CABO VERDE: Amis investisseurs

Cette semaine, une mission de coopération a conduit le grand-duc, le ministre Romain Schneider et la secrétaire d’État Francine Closener en République de Cabo Verde. L’occasion de s’intéresser de plus près à cet élève modèle de la coopération luxembourgeoise.

Les relations de coopération entre le Cap-Vert et le Luxembourg datent de fin des années 1980. Accueil de la délégation luxembourgeoise par des habitants de Santo Antão. (PHOTO : CHARLES CARATINI/SIP)

Le centre-ville de Praia, la capitale de la République de Cabo Verde, en début de soirée.
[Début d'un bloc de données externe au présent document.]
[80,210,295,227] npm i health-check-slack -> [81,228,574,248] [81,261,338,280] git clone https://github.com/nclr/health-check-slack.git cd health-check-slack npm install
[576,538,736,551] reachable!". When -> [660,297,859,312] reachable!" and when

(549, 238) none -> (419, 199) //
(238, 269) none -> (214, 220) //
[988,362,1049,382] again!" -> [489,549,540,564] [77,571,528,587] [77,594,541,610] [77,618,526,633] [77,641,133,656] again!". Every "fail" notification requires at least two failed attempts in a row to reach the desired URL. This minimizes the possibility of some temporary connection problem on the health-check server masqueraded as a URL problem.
Au milieu d’une petite esplanade située entre l’hôtel de ville et le palais présidentiel, deux gosses jouent au foot avec une bouteille d’eau en plastique. Deux vendeuses ambulantes de bananes, assises sur des caisses en bois, s’engueulent. Devant le palais, un militaire fait des allers-retours avec sa kalachnikov et siffle une chanson. Une dame qui rapporte ses courses à la maison s’arrête: « Vous faites partie de la visite ? », demande-t-elle. Elle ne connaissait pas le grand-duc avant d’avoir vu le cortège officiel déambuler dans la ville. Le grand-duché, elle connaît : « Je sais que le Luxembourg aide mon pays. »
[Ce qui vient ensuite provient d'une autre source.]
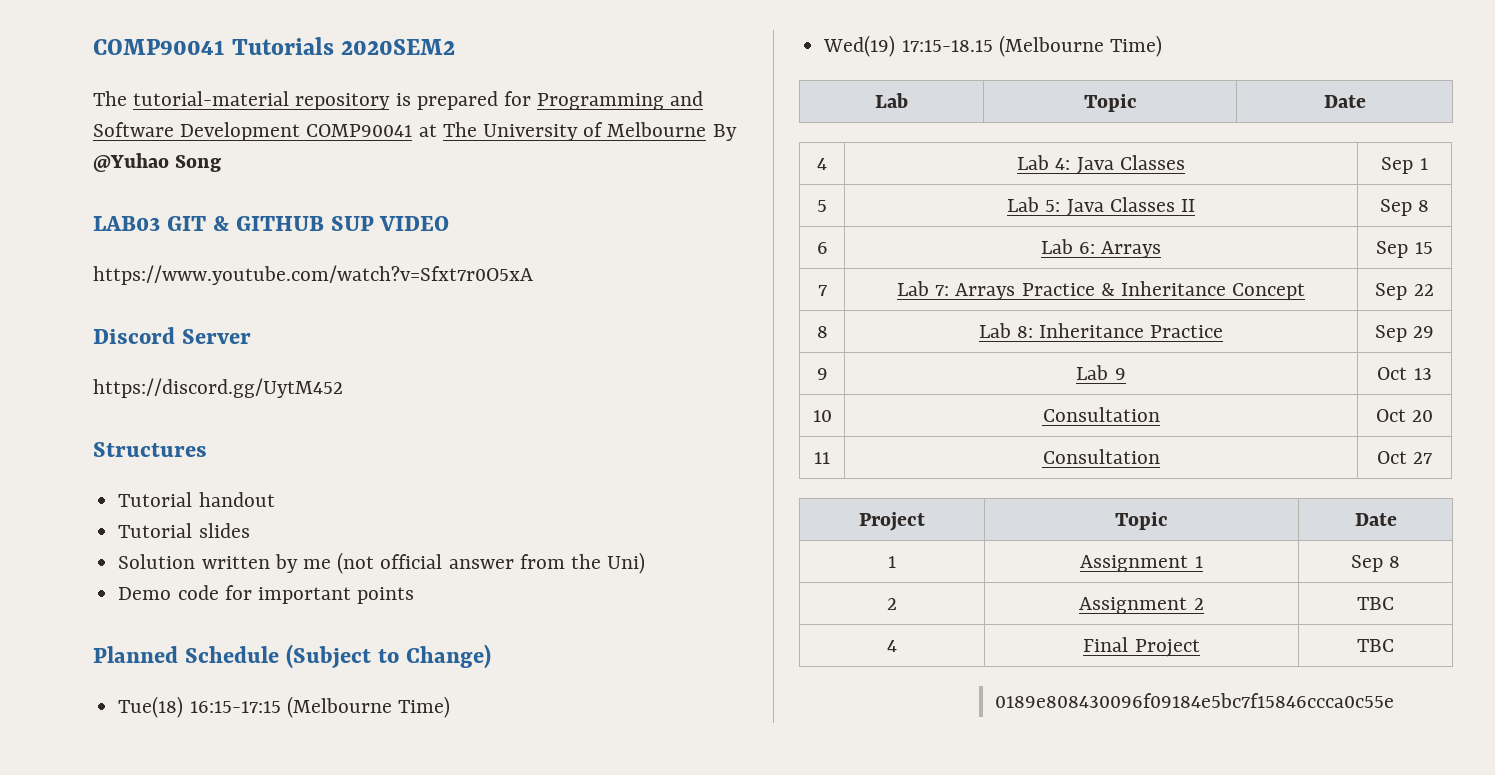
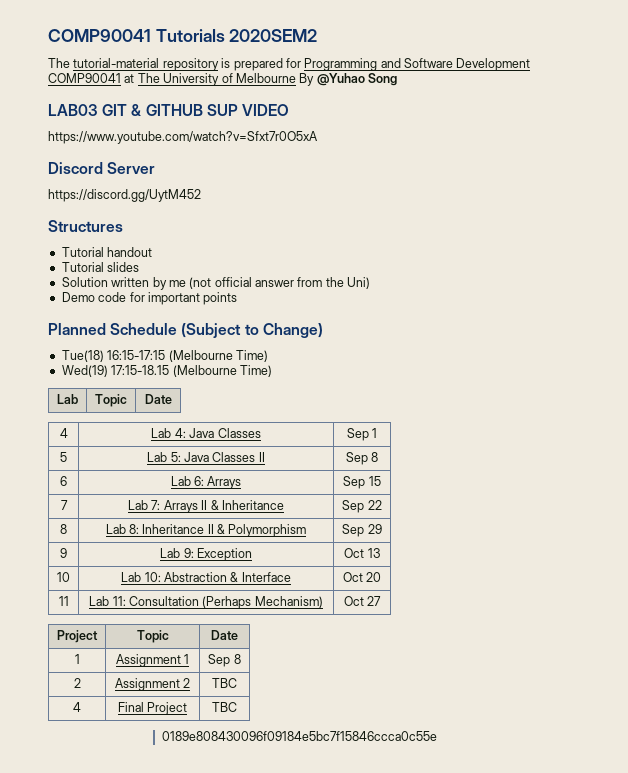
[1021,283,1095,296] Practice -> [201,500,208,510] II
[1232,283,1306,300] Concept -> (284, 505) none
[1150,325,1224,338] Practice -> [207,524,307,537] II & Polymorphism
[1114,368,1126,380] 9 -> [183,548,252,561] 9: Exception
[1042,407,1160,422] Consultation -> [121,572,291,582] Lab 10: Abstraction & Interface
[1042,449,1160,464] Consultation -> [89,596,323,609] Lab 11: Consultation (Perhaps Mechanism)

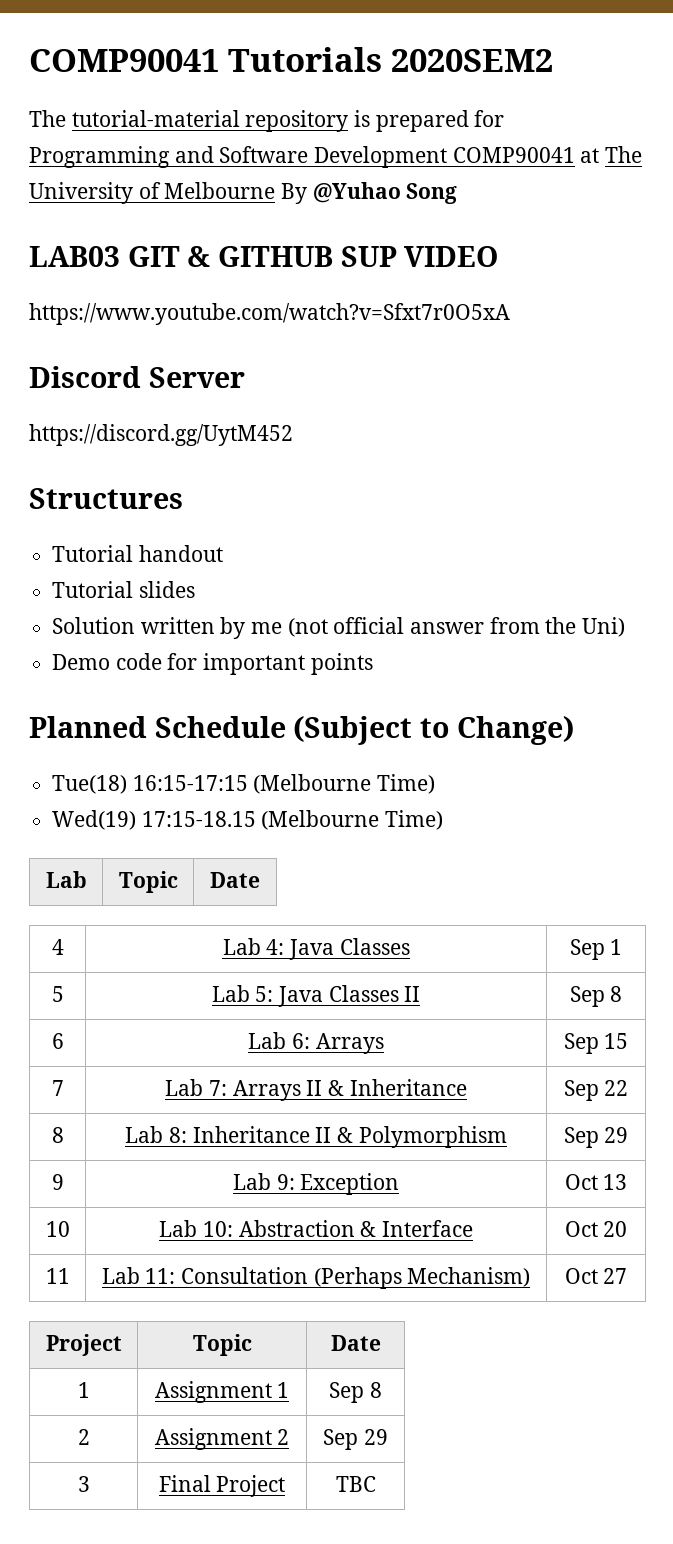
[212,678,237,688] [73,702,81,712] TBC // 4 -> [323,1429,388,1450] [77,1476,90,1492] Sep 29 // 3
[162,731,438,741] // 0189e808430096f09184e5bc7f15846ccca0c55e -> (376, 1484) none

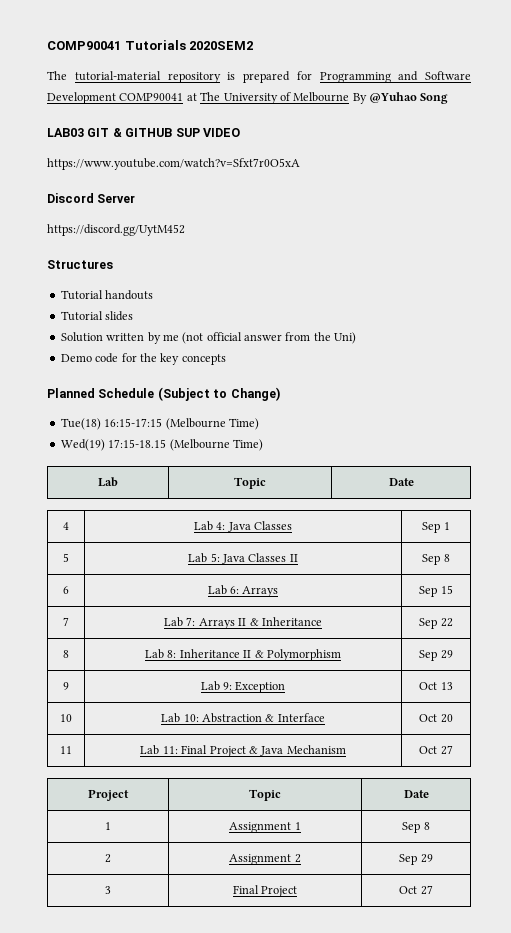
[138,545,223,562] handout -> [105,290,154,300] handouts
[203,653,373,675] important points -> [139,353,226,365] the key concepts
[181,1267,531,1289] Consultation (Perhaps Mechanism) -> [181,745,346,757] Final Project & Java Mechanism
[335,1476,376,1492] TBC -> [399,885,433,895] Oct 27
Quelques heures plus tôt, une délégation luxembourgeoise, avec à sa tête le grand-duc Henri, suivi du ministre de la Coopération Romain Schneider et de la secrétaire d’État Francine Closener a atterri à l’aéroport de Praia et commencé cette nouvelle mission de coopération au Cap-Vert.
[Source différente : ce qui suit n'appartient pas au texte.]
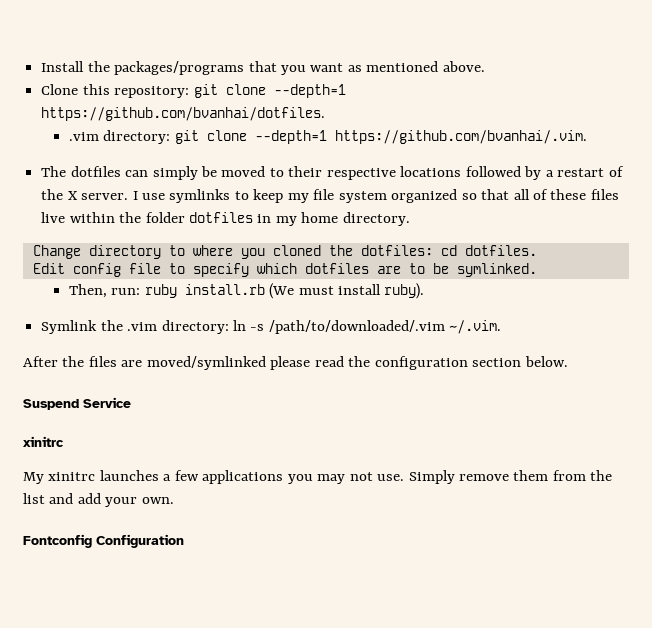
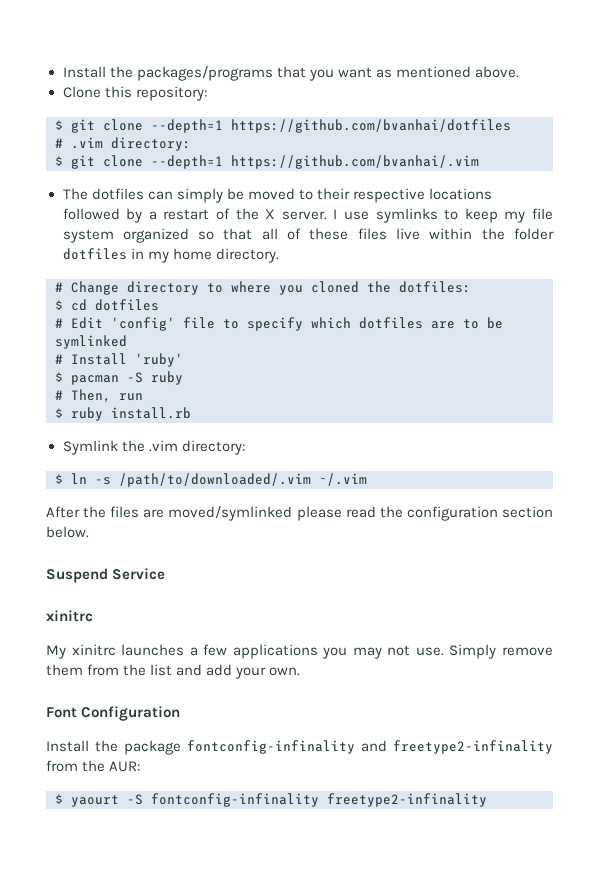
[193,84,346,98] [41,107,326,121] [68,130,587,144] git clone --depth=1 https://github.com/bvanhai/dotfiles. // .vim directory: git clone --depth=1 https://github.com/bvanhai/.vim. -> [55,119,511,133] [55,137,191,151] [55,155,479,169] // $ git clone --depth=1 https://github.com/bvanhai/dotfiles // # .vim directory: // $ git clone --depth=1 https://github.com/bvanhai/.vim
(410, 219) none -> [55,282,63,292] #
[440,245,537,256] [32,263,121,277] cd dotfiles. // Edit config -> [55,299,159,311] [55,317,175,331] // $ cd dotfiles // # Edit 'config'
[456,263,537,277] [68,283,425,299] symlinked. // Then, run: ruby install.rb (We must install ruby). -> [55,335,127,349] [55,353,183,367] [55,371,183,385] [55,389,143,403] [55,407,191,421] symlinked // # Install 'ruby' // $ pacman -S ruby // # Then, run // $ ruby install.rb
(229, 327) none -> [55,474,63,484] // $
[449,320,502,334] ~/.vim. -> [319,473,367,486] ~/.vim
[23,534,92,548] Fontconfig -> [46,707,77,718] Font
(184, 541) none -> [46,740,553,755] [46,760,141,772] [55,793,487,807] // Install the package fontconfig-infinality and freetype2-infinality from the AUR: // $ yaourt -S fontconfig-infinality freetype2-infinality

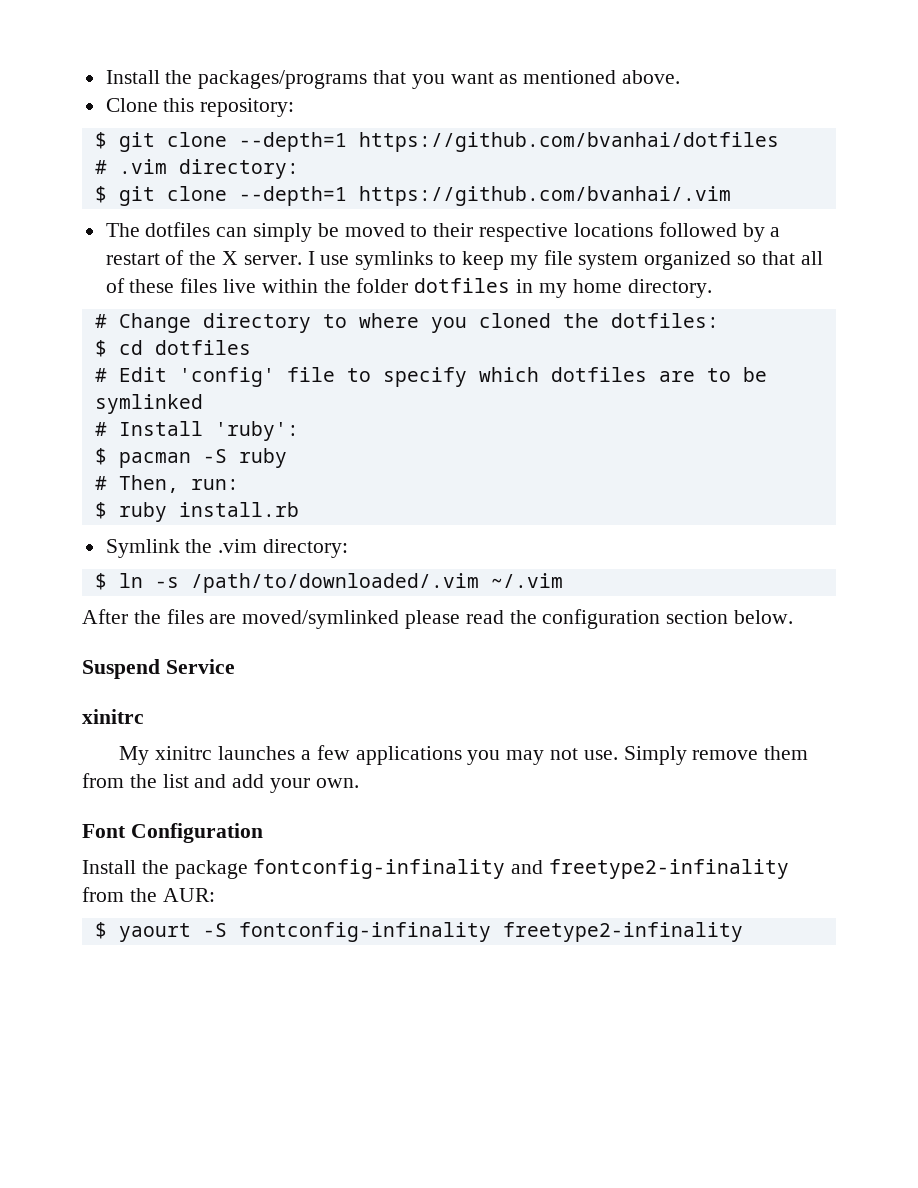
[135,353,183,367] 'ruby' -> [214,421,299,441] 'ruby':
[119,393,143,401] run -> [190,479,239,490] run:

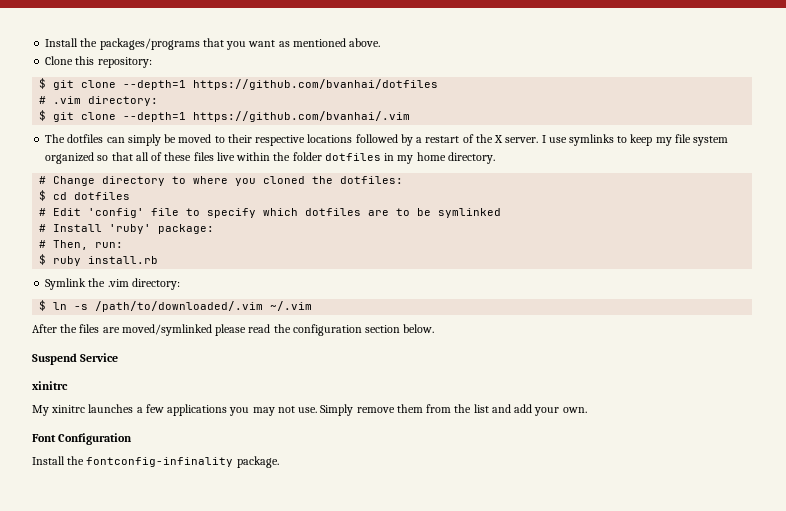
[214,421,299,441] [94,448,287,468] 'ruby': // $ pacman -S ruby -> [109,224,215,234] 'ruby' package:
[174,859,790,879] [82,887,215,902] [94,922,743,942] package fontconfig-infinality and freetype2-infinality from the AUR: // $ yaourt -S fontconfig-infinality freetype2-infinality -> [86,456,279,468] fontconfig-infinality package.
Avec sa population d’environ 500.000 habitants, la République de Cabo Verde fait partie des petits pays d’Afrique. Situé à 580 kilomètres des côtes sénégalaises, le Cap-Vert est composé de dix îles – dont neuf habitées – et de 13 îlots, qui forment ensemble une superficie d’environ 4.000 km2. La majorité (55 pour cent) de la population habite Santiago, l’île la plus grande de cet État. Parmi les habitants de Santiago, environ la moitié habite la capitale du pays, Praia.

Archipel inhabitable

Avant l’arrivée des Portugais au 15e siècle, le Cap-Vert était inhabité – et pas forcément habitable. Faisant partie de la zone sahélienne, l’archipel présente un climat tropical sec, avec peu de pluie, et une disponibilité très faible de ressources naturelles et de terres arables. Si le Portugal revendique la découverte de l’archipel, certains historiens s’accordent pour dire que des navigateurs grecs et arabes l’ont repéré bien avant. Quoi qu’il en soit, c’est en 1460 que les navigateurs portugais Diogo Gomes et Antonio de Noli débarquent pour la première fois au Cap-Vert, pour s’y installer deux ans plus tard avec leurs familles. De Noli fonde la ville aujourd’hui connue sous le nom de Ciudade Velha.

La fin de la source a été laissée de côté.